A: Yeah, that’s right and sometimes beautiful people write horrible songs. And sometimes it’s just a story and that’s it really.

Q: Obviously, there was trouble in the band with Mike Pinder leaving – and then Ray Thomas later — but I gather that as far as these long-term rock ‘n’ roll sagas playing out, yours has been not so much filled with acrimony.

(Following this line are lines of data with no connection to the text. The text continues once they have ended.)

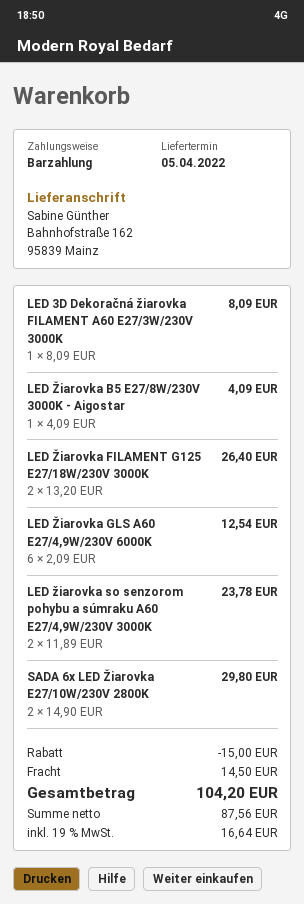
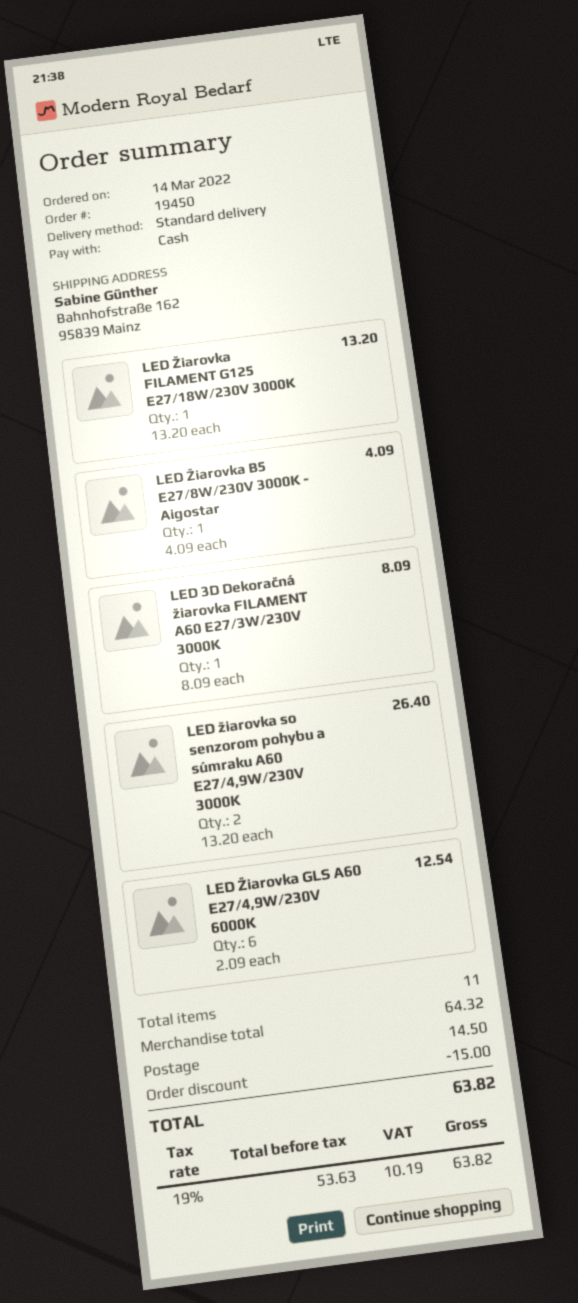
LED Žiarovka FILAMENT G125 E27/18W/230V 3000K: 2 x 13.20 = 26.40 -> 1 x 13.20 = 13.20
LED žiarovka so senzorom pohybu a súmraku A60 E27/4,9W/230V 3000K: 2 x 11.89 = 23.78 -> 2 x 13.20 = 26.40
SADA 6x LED Žiarovka E27/10W/230V 2800K: 2 x 14.90 = 29.80 -> none
net: 87.56 -> 53.63
tax: 19% = 16.64 -> 19% = 10.19
total: 104.20 -> 63.82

A: Yes, I think there’s never been a time that things have been said that couldn’t be unsaid so that’s good. But at the same time, in the early ’70s it was an unhappy band and that was the trouble. After “A Question of Balance,” it became difficult. Guys wanted to go in different directions and the balance within the group was changing. I think Mike was beginning to lose his grip on the creative influence. Which I’d loved – he’d brought me into the band. But that’s how people are in their lives, and I think that got resolved in the ’80s. Even though people look at those first seven albums as core albums and say that was really the group, I have to say the happiest time for me personally was the ’80s with Tony Visconti producing.

Q: You went in a more synth-pop direction, didn’t you?

A: Absolutely. We had to do something. It wasn’t a deliberate move; it was just being influenced by the people that were around us and meeting Tony, who was at the center of that. He was a very kind man. And he certainly took us in a very different direction. I always felt like a pop writer stuck in a group that was tagged as being prog-rock or something.

Q: I emailed Tony today and told him I’d be talking to you. He wrote back: “Justin is a great guy … The band were reuniting when I started working with them and I produced a few hits with a very updated Moodies sound, ‘Your Wildest Dreams’ and ‘I Know You’re Out There Somewhere.’ Justin and I allowed ourselves to let our imaginations roam.” … You guys have such a massive catalog of songs to choose from. Do you ever get bored with them or do they retain meaning?

A: The songs we do retain their meaning. If they don’t, we don’t continue doing them. I’m not proud of everything and I think in the later years, we broke our own rules and did some things that were filler tracks and put them into albums, to fulfill a contract or something like that and, of course, it came back to bite us.

Q: The Moody Blues have a legacy and longevity, and unlike many “groups” with just one member carrying on the name, you have three core guys. That doesn’t happen much.

A: No, that’s right and we’re the three guys who really want to do it on the road and still have got the appetite for it. If any one of us were to call it a day now, then that probably would be a day.

Q: The triangle would be unbalanced. And as you’re all writers and singers, there’s the magic of the vocal harmonies, once five, down to four, now down to three.

A: Yes, but we’re lucky to work now with people who love the music and have always loved it, who grew up with the Moody Blues.

Q: You have a solo CD and DVD, “Spirits Live: Live at the Buckhead Theatre, Atlanta,” recorded last year, coming out Aug. 19. I saw an advance copy and it seems mostly gentle and acoustic.

A: Totally, all acoustic, as it was in my music room before the songs were recorded. I didn’t want to make it like the Moodies or with a drum kit or anything like that.

Q: What about this Moody Blues show? What can we expect?

A: When we come ’round your way, at the Melody Tent, it’ll be a long set with the intro (with short intermission). That is, if they stop that bloody (rotating) stage in the right place so we can get into the dressing room in 10 minutes and back. We’ve had some fun times there, lots of fond memories. Ray fell over there once and maybe that’s one of the reasons he felt it was time to go.

Q: He fell off the stage?

A: Oh no, but when it stops, it has to wind itself up and then unwind itself and come back again and it shudders and then stops and goes the other way. And if you’re not ready for that … This would have been at least 20 years ago. Ray fell backward over one of the monitors into one of the backing singer girls but we all survived.